2. Protestant progressives' pursuit of "progress" is so relentlessly single-minded that they pay no attention to stability and peace and the welfare of countless people who do not want the changes foisted on them. Thus, their idea of progress is achieved at a high cost in terms of social division and bitterness.
3. This indiscriminate pursuit of "progress" is motivated by the fact that it is through the pursuit of "causes" that progressive Protestants find subjective meaning in their lives. Without a cause to fight for, they "prowl around restlessly", like a teenage rebel without a cause...until they find one.
Claim 1: Protestant progressives are driven to pursue change for the sake of change--regarding the new as good just because it's new, and the old as bad just because it's old.
There are people who pursue change for the sake of change. And there are those who pursue change for the sake of charity and justice. You won't tell them apart by the fact that they keep finding new causes to pursue. Given human finitude, our institutions will always be imperfect--and those moved by a spirit of compassion and justice will always find places where improvements can and should be made. While a restless desire for change for change's sake is surely to be found in some Protestants, it is far from being Protestantism's defining element. And an ongoing commitment to making existing institutions better, more loving, more just, should not be misconstrued as an indiscriminate identification of the new with the good.
Protestantism began with Luther's fiery protest against abuses within the Church, abuses that had real victims who were damaged by them. The spirit of that protest was one of reform. And reform is about love for that which is being reformed. The "new" is sought for the sake of making the beloved "old" thing better.
I belong to one of the denominations Longenecker mentions as being "on the relentless progress train": I'm a Lutheran, and specifically a Lutheran in the ELCA (Evangelical Lutheran Church in America). We're one of those denominations that recently changed its stance on the ordination of partnered gay and lesbian clergy. We've had women in the ministry for years. And recently, we elected a new Presiding Bishop: a woman.

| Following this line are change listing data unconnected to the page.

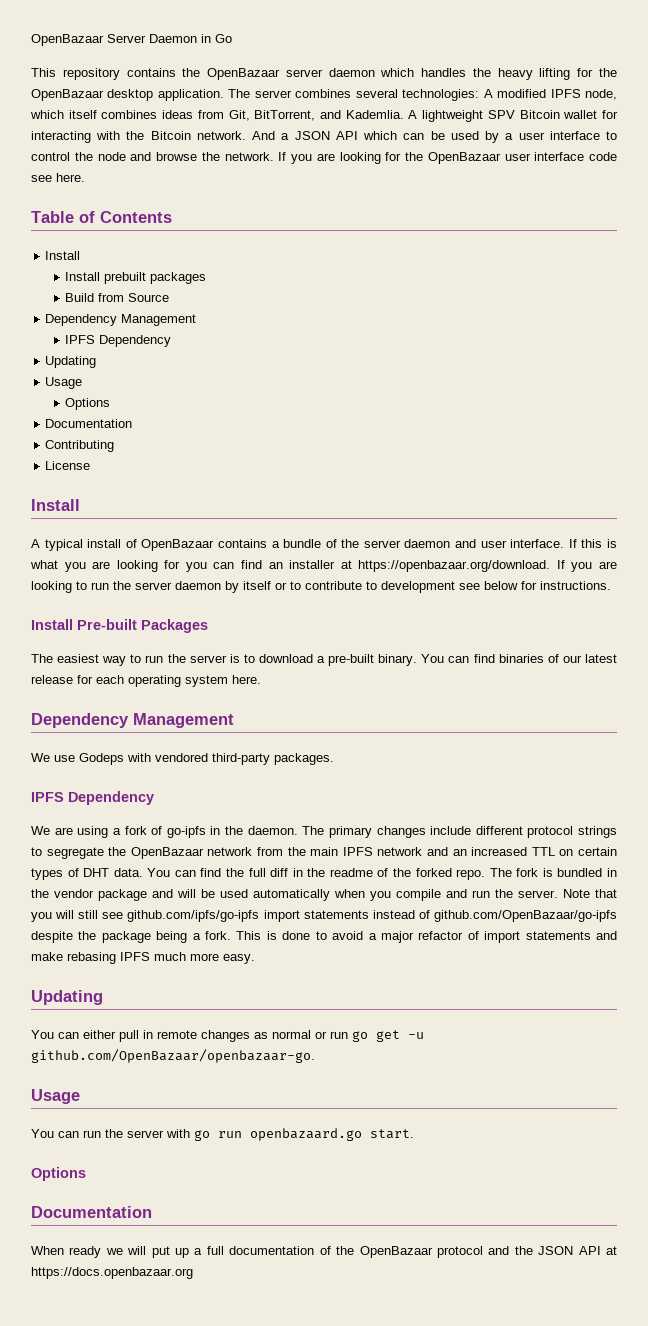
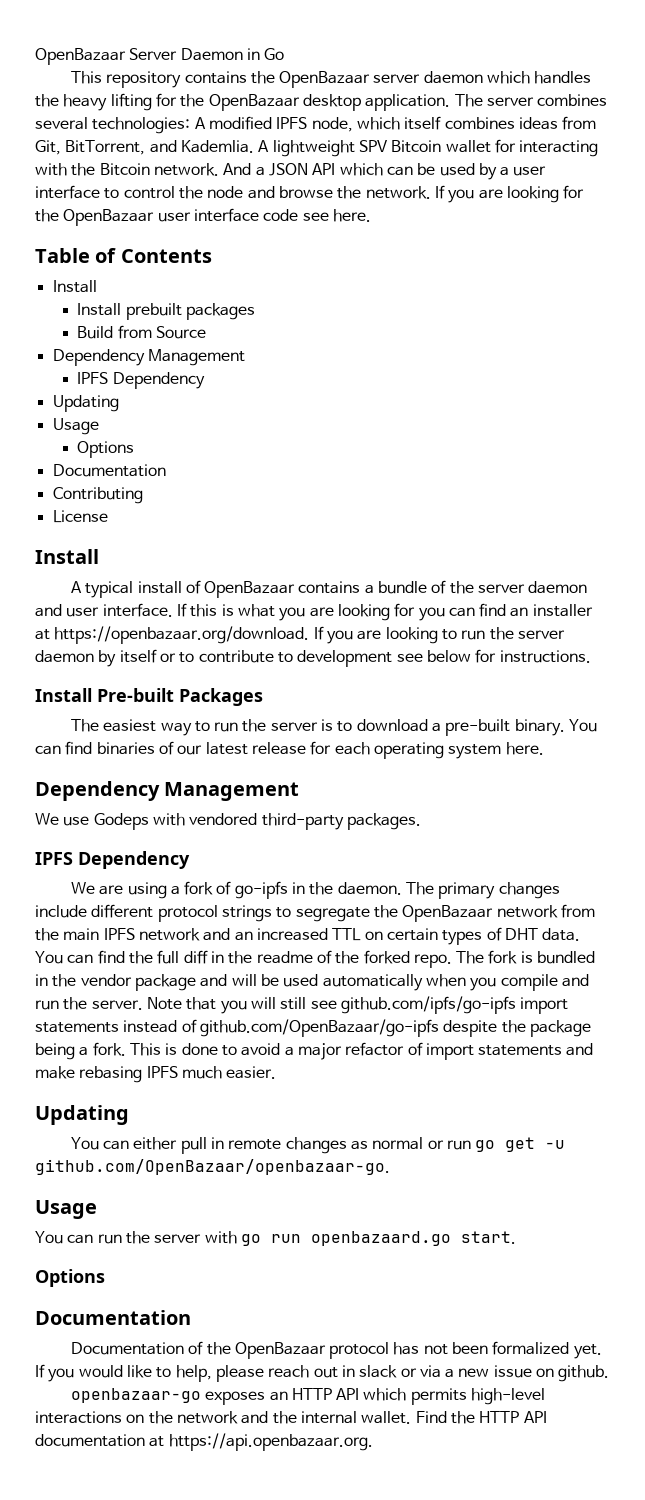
[190,953,255,964] more easy. -> [226,1066,277,1079] easier.
[31,1246,617,1258] [31,1267,193,1279] When ready we will put up a full documentation of the OpenBazaar protocol and the JSON API at https://docs.openbazaar.org -> [70,1341,602,1359] [35,1364,610,1382] [70,1388,546,1405] [35,1411,547,1424] [35,1433,373,1451] Documentation of the OpenBazaar protocol has not been formalized yet. If you would like to help, please reach out in slack or via a new issue on github. // openbazaar-go exposes an HTTP API which permits high-level interactions on the network and the internal wallet. Find the HTTP API documentation at https://api.openbazaar.org.

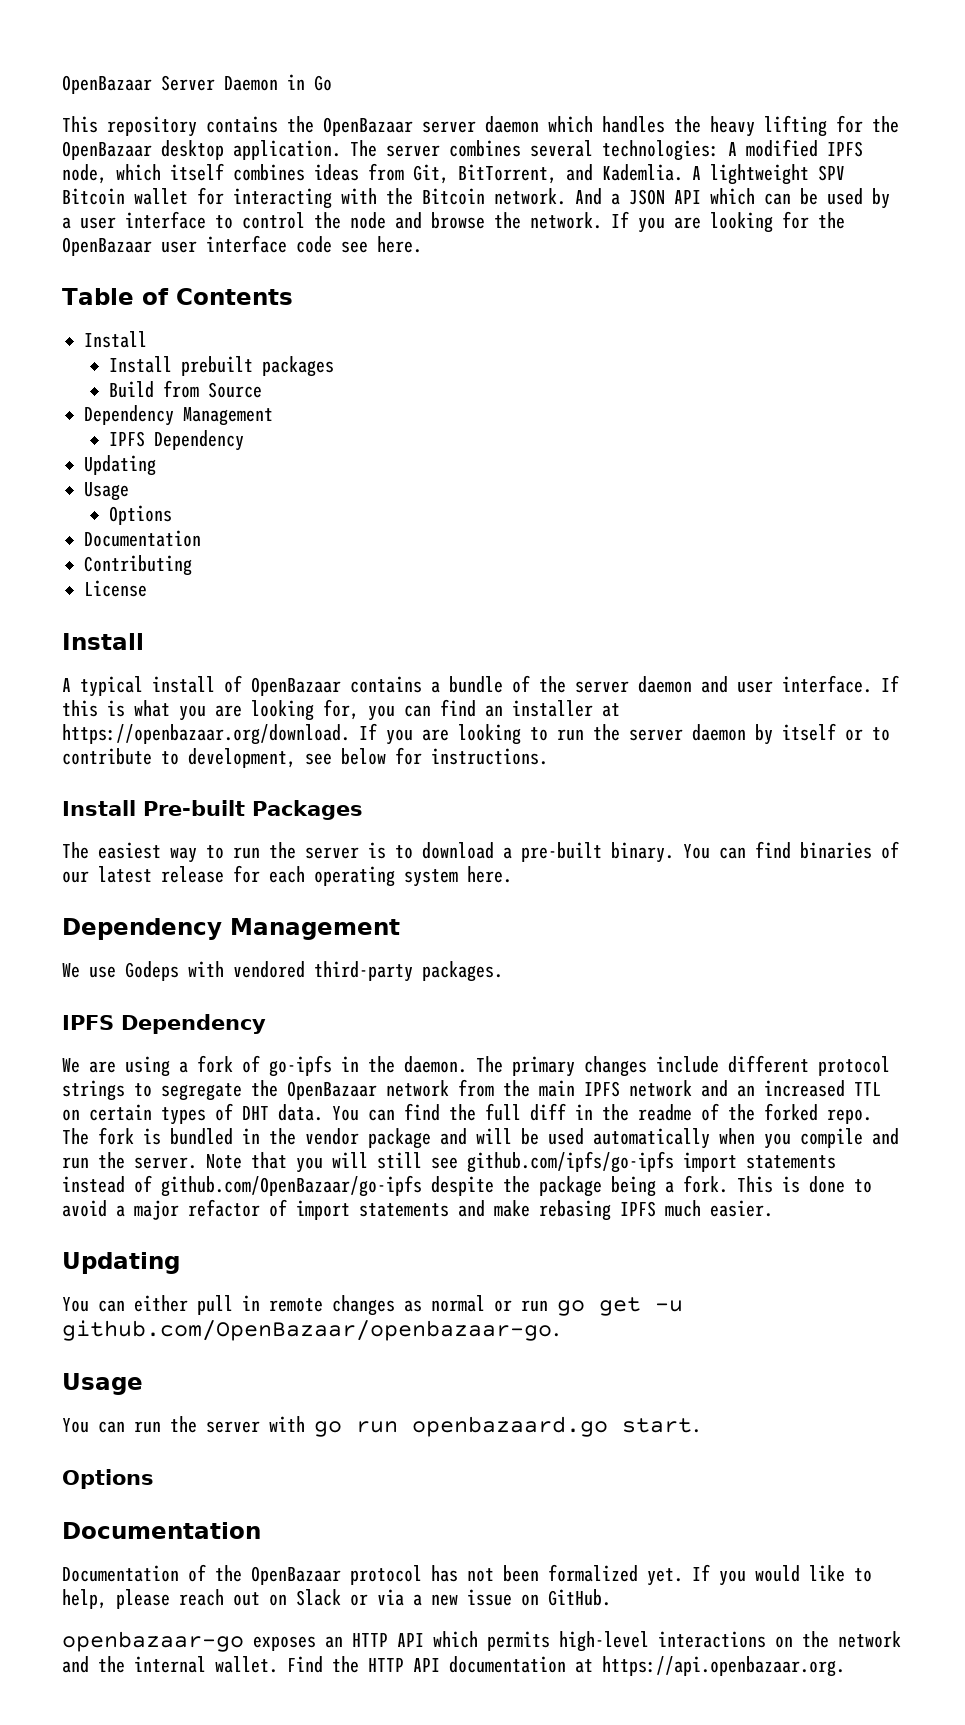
[394,603,416,617] for -> [323,699,359,720] for,
[297,650,393,667] development -> [188,748,296,768] development,
[341,1365,398,1378] in slack -> [269,1589,341,1606] on Slack
[558,1365,610,1382] github. -> [548,1589,611,1606] GitHub.

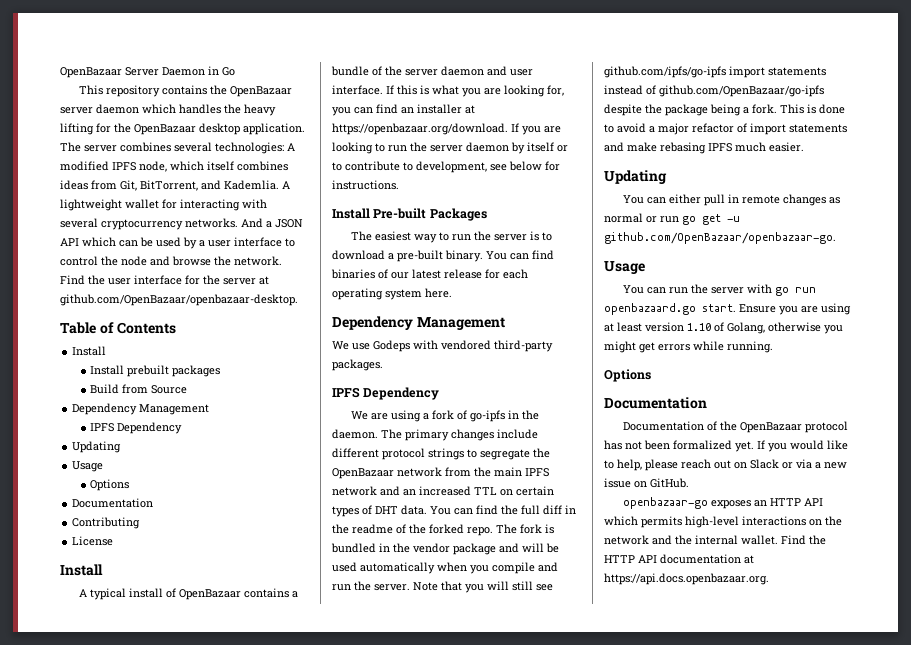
[818,165,845,181] [62,188,125,205] SPV Bitcoin -> (122, 205) none
[386,188,566,205] the Bitcoin network. -> [60,218,238,230] several cryptocurrency networks.
[611,211,845,233] [62,235,422,256] If you are looking for the OpenBazaar user interface code see here. -> [60,275,269,285] [60,294,298,306] Find the user interface for the server at github.com/OpenBazaar/openbazaar-desktop.
(701, 1425) none -> [739,303,851,315] [604,322,843,334] [604,341,773,353] Ensure you are using at least version 1.10 of Golang, otherwise you might get errors while running.
[602,1656,845,1677] https://api.openbazaar.org. -> [604,573,769,585] https://api.docs.openbazaar.org.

Did we pursue these things just because they're new, and jettison the old ways just because they're old? No. Lutheran worship is shaped by ancient liturgies. We affirm and recite the ancient creeds of the church. We love old hymns. Lutheran clergy wear the kinds of vestments that have been worn by Christian clergy for centuries. Every week we say the prayer Jesus taught us to pay, and bow at the altar and participate in the sacrament instituted by Jesus some two millenia ago.
Gays and lesbians within the Lutheran communion have not sought access to marriage because they hate the old. Marriage is old. It's really, really old. They value this old thing enough to want it for themselves. Likewise for the priesthood. Likewise for the episcopate. It is love for these old institutions, appreciation for their value, that inspires a desire to make access to them broader than it has been before. You don't fight hard to expand access to something if you don't value it. Anywhere you see the pursuit of broadened access to an old institution, what you are observing is a reform movement in the true sense: A change to the old that is motivated by an appreciation of the old.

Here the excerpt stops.